O WhatsApp anunciou nesta quarta-feira (11) o lançamento de uma nova funcionalidade de controle parental destinada a contas de crianças menores de 13 anos. A medida permite que pais, mães ou responsáveis gerenciem as contas dos filhos, decidindo quais contatos podem enviar mensagens e de quais grupos eles podem participar.
Além disso, os responsáveis poderão analisar pedidos de contato de números desconhecidos e ajustar as configurações de privacidade. O acesso a esses controles é protegido por um PIN nos dispositivos gerenciados, garantindo que apenas os pais ou responsáveis possam modificar as configurações, personalizando a experiência conforme as preferências da família.
A empresa enfatiza que o conteúdo das conversas permanecerá privado e protegido por criptografia de ponta a ponta, sem que pais ou a própria plataforma tenham acesso às mensagens. As contas gerenciadas serão lançadas gradualmente e podem não estar disponíveis em todas as regiões. Para criar uma nova conta infantil, o responsável deve ter pelo menos 18 anos e utilizar a versão mais recente do aplicativo no iPhone ou Android, com os dispositivos posicionados lado a lado durante a configuração.
Essa iniciativa surge em meio a preocupações globais com a segurança de crianças e adolescentes no acesso a redes sociais, plataformas de mensagens e jogos online. Na Austrália, uma lei proíbe o uso de redes sociais por menores de 16 anos, enquanto medidas semelhantes avançam na França e em Portugal, com discussões em outros países europeus.
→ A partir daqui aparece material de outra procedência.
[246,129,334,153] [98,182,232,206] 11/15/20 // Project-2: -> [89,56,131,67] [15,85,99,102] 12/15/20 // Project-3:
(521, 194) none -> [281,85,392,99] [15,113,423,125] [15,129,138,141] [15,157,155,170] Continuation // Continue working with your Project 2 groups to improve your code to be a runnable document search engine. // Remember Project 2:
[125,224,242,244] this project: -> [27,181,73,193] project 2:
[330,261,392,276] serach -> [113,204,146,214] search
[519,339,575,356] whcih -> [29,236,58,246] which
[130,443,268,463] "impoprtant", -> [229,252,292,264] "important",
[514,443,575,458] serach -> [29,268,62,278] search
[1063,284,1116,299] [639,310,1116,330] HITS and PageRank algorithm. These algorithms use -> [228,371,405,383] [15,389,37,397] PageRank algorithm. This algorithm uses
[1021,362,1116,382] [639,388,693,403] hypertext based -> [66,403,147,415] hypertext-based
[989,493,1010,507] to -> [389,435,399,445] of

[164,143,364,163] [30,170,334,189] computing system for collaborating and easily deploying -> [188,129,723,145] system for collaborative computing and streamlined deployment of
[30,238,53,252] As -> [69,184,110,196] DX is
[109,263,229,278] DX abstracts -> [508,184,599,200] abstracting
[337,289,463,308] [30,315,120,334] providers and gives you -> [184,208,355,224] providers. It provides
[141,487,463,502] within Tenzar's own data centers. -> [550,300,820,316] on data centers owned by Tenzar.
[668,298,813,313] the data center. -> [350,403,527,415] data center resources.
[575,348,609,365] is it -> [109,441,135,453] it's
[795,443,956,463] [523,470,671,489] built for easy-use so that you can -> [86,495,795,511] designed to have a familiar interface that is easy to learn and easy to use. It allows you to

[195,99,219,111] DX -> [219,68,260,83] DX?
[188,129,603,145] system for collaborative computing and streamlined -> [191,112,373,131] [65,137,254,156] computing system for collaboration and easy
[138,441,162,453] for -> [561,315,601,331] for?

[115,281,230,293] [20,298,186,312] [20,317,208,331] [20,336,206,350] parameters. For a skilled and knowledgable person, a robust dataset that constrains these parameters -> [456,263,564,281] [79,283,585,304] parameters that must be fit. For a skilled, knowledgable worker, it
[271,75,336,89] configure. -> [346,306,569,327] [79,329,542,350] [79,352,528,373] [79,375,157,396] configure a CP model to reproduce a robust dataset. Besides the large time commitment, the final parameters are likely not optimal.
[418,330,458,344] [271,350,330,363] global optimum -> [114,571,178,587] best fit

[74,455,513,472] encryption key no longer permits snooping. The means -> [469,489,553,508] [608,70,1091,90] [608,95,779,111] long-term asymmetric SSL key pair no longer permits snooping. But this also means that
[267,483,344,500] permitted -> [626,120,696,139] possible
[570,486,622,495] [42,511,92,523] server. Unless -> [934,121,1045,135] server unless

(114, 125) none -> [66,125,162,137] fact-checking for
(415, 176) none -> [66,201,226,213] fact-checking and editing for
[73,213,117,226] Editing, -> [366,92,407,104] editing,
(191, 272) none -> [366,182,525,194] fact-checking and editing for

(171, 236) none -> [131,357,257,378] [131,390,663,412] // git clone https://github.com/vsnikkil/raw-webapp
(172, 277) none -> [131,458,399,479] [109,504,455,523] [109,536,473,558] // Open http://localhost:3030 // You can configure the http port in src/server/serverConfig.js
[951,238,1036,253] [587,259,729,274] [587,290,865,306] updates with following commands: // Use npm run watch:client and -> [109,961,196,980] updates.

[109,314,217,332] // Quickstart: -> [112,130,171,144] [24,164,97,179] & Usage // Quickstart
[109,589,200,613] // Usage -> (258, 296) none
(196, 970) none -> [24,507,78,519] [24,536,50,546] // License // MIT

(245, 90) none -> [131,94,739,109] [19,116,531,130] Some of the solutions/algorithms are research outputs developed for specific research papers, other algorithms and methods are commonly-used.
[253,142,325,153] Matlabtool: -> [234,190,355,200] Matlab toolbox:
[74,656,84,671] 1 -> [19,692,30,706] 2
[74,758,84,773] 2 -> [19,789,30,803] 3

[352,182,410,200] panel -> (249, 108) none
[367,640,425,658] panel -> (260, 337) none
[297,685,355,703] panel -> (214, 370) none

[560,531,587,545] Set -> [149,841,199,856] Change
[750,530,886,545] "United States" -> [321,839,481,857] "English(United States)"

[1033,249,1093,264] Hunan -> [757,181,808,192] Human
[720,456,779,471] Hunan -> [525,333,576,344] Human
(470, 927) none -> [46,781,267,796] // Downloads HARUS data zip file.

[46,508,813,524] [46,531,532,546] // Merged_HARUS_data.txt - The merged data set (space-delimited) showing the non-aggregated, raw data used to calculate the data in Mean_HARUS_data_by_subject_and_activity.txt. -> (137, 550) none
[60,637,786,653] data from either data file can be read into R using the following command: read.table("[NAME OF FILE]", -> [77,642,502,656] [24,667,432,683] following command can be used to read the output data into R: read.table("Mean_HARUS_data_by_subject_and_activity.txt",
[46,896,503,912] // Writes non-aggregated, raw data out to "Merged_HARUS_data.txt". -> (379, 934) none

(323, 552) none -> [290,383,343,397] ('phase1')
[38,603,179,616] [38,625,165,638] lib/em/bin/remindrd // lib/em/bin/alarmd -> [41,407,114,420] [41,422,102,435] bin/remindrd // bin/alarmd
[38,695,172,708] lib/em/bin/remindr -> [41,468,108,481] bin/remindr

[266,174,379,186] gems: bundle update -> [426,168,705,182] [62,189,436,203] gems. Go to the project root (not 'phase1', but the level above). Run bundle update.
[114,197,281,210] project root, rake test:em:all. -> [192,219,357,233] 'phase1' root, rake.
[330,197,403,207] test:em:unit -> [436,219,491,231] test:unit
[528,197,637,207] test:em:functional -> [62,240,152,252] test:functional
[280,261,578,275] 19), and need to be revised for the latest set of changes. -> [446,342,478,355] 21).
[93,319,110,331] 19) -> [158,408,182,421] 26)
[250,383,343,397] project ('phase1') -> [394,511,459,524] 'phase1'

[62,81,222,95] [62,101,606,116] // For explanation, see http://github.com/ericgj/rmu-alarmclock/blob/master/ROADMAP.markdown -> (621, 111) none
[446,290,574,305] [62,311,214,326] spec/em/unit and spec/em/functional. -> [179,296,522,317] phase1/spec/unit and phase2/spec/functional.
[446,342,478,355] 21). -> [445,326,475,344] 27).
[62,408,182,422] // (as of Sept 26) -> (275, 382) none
No Brasil, uma consulta pública do governo federal recomendou métodos mais rígidos para verificação de idade em sites e aplicativos. Além disso, o país proibiu o uso de celulares em escolas públicas e privadas nos ensinos fundamental e médio. A Lei do Estatuto Digital da Criança e do Adolescente (15.211/2025) entra em vigor em 18 de março de 2026 e obriga plataformas digitais a adotarem medidas para prevenir o acesso de crianças e adolescentes a conteúdos ilegais ou impróprios, como exploração sexual, violência, intimidação, assédio, promoção de jogos de azar e práticas publicitárias predatórias.
A lei também estabelece regras para supervisão parental e exige mecanismos mais confiáveis de verificação de idade, indo além da autodeclaração atual.